::: RECORDED DATA :::
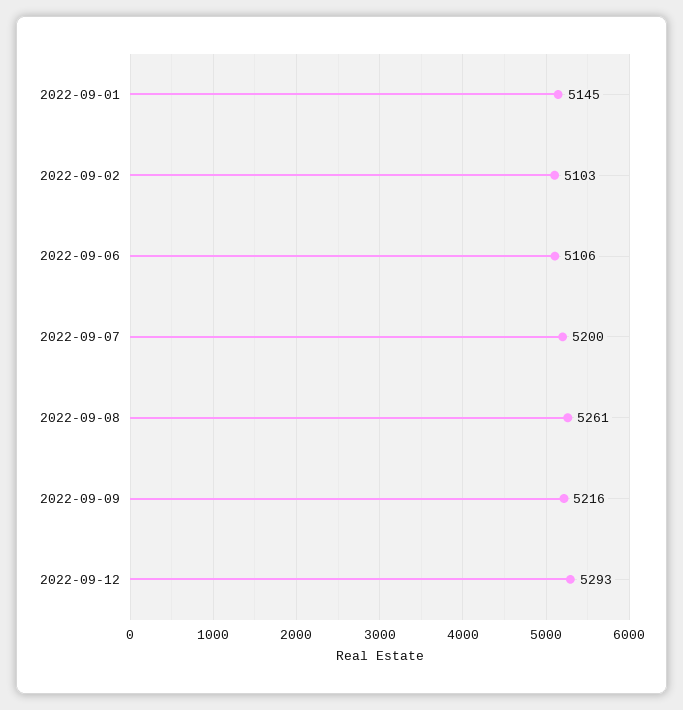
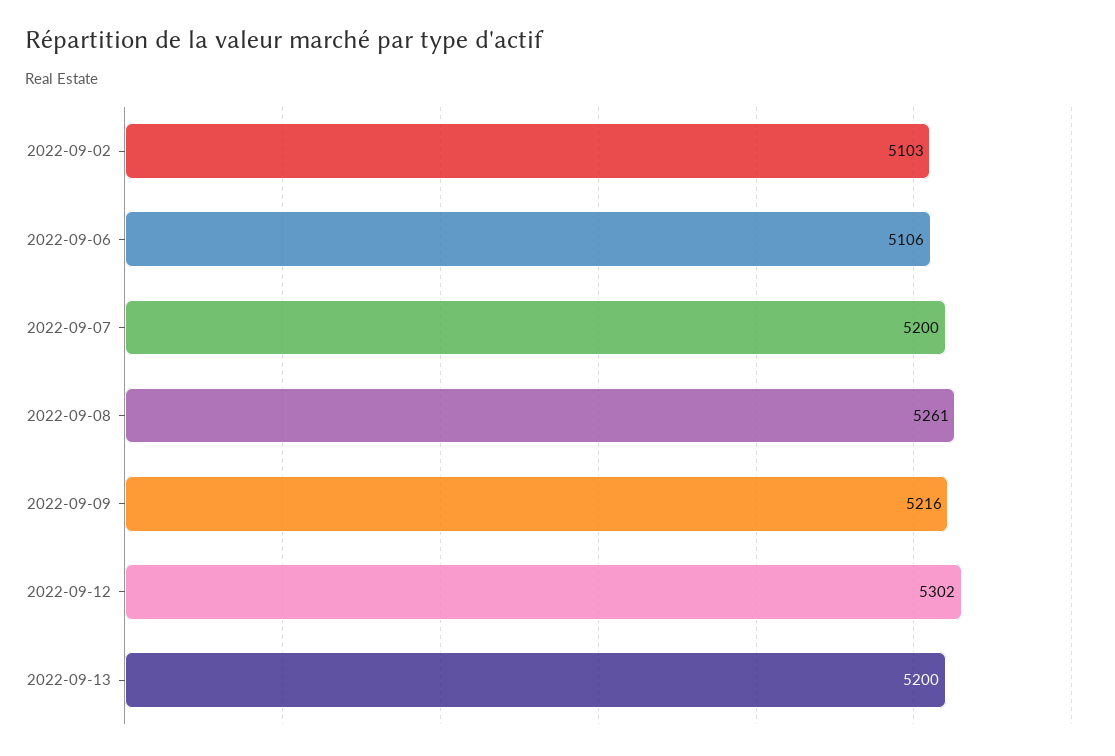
2022-09-01: 5145 -> none
2022-09-12: 5293 -> 5302
2022-09-13: none -> 5200

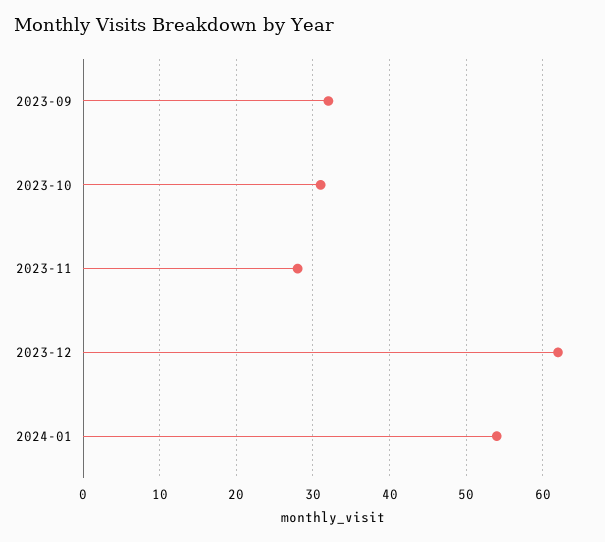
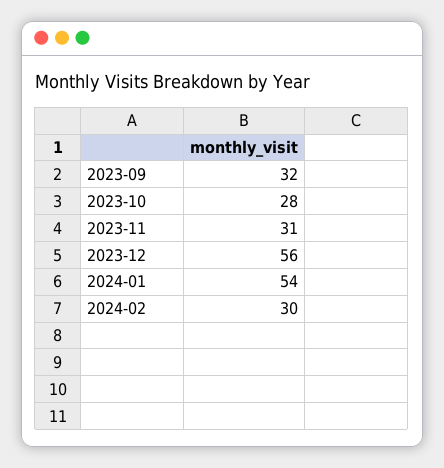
2023-10: 31 -> 28
2023-11: 28 -> 31
2023-12: 62 -> 56
2024-02: none -> 30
:::
AIM OF THE TASK. Only the lines from the one containing "2022-09-12: 5293 -> 5302" through the end of the records are wanted, set down exactly and without their pictures.

EXPECTED OUTPUT.
2022-09-12: 5293 -> 5302
2022-09-13: none -> 5200

2023-10: 31 -> 28
2023-11: 28 -> 31
2023-12: 62 -> 56
2024-02: none -> 30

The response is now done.